This is very cool - both Desmos itself and the Sierpinkski Valentine example! In case you're more familar with LaTeX, you can also create similar visualizations in LaTeX using the 'lindenmayersystems' libary and TikZ. Here's a quick example: https://www.overleaf.com/latex/examples/the-first-six-levels...
I think it's a combination of playing around and math chops.
Without any mathematical knowledge, you probably couldn't come up with something like the s(i,k,o) function (which, as far as I can tell from just looking/playing around with them briefly, seems to be the function responsible for the tessellation offset), and you might not have thought to define a system like (x=X(N,t), y=Y(N,t), 0<t<1).

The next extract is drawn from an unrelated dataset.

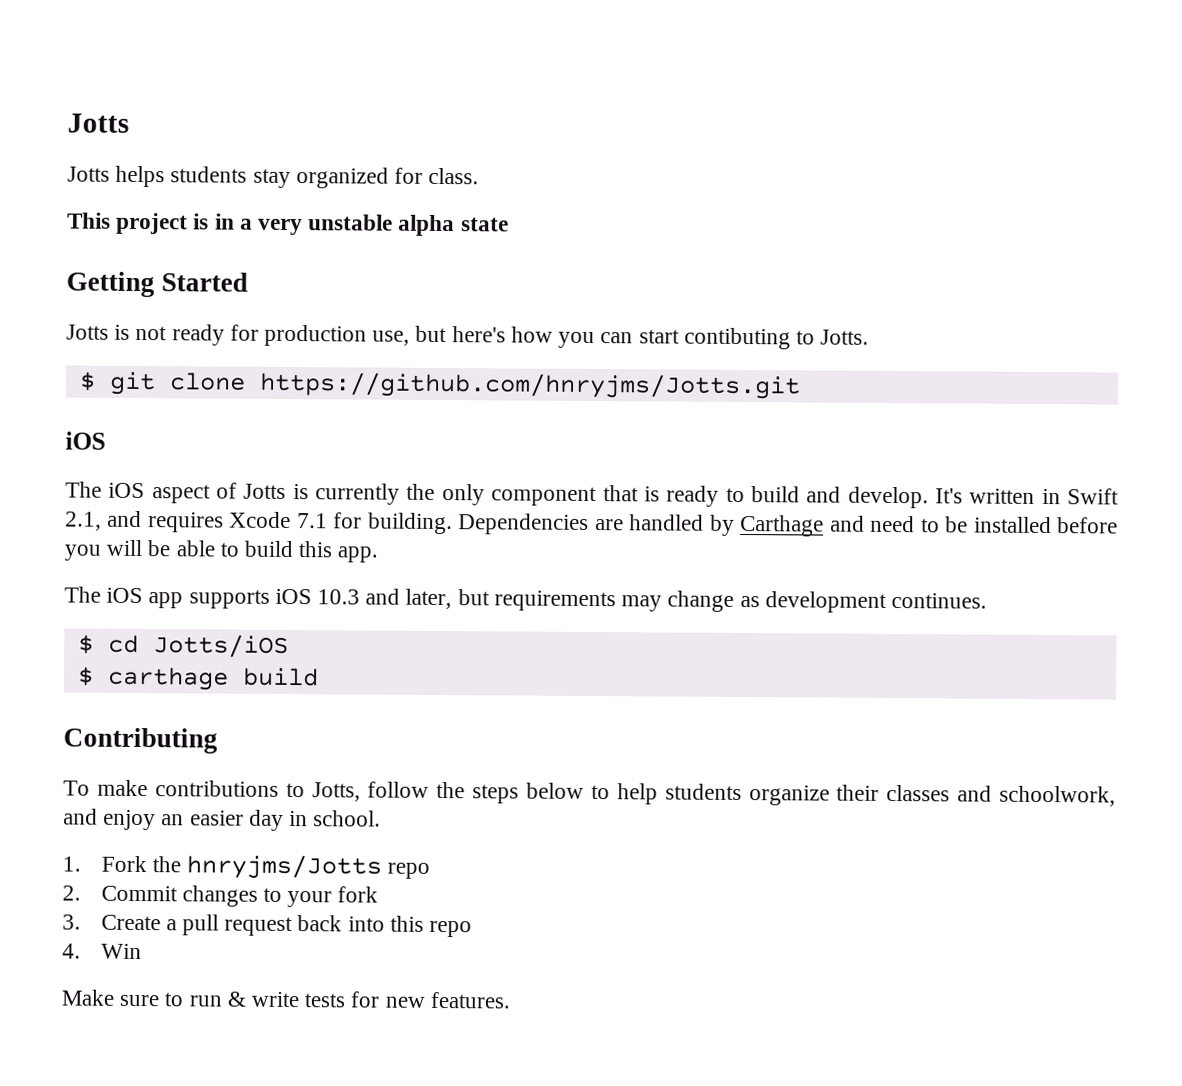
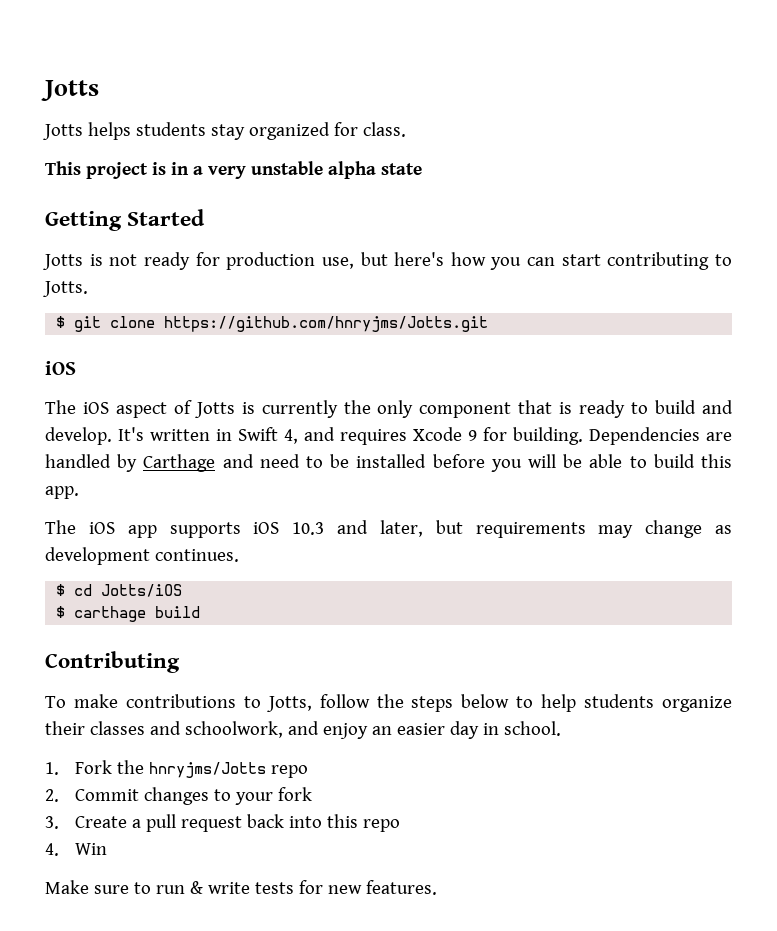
- Jotts is not ready for production use, but here's how you can start contibuting to Jotts.
+ Jotts is not ready for production use, but here's how you can start contributing to Jotts.
- It's written in Swift 2.1, and requires Xcode 7.1 for building.
+ It's written in Swift 4, and requires Xcode 9 for building.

Without a nontrivial amount of playing around, you probably wouldn't have found the exact constants used, like (2pi(3^i)), .2/(2^i), etc.--but knowing how altering those affects the end result takes some mathematical knowledge, so it's more guided investigation than random guessing.
Yeah - I think it'd take some serious chops to construct this from scratch (note: it wasn't me! author: twitter.com/teachwithcode). But I've been having a blast deconstructing the equations.
Here's a fun intermediate step (circles instead of hearts), with a few of the numbers parametrized as sliders:
Disclosure: I'm one of the engineers at Desmos.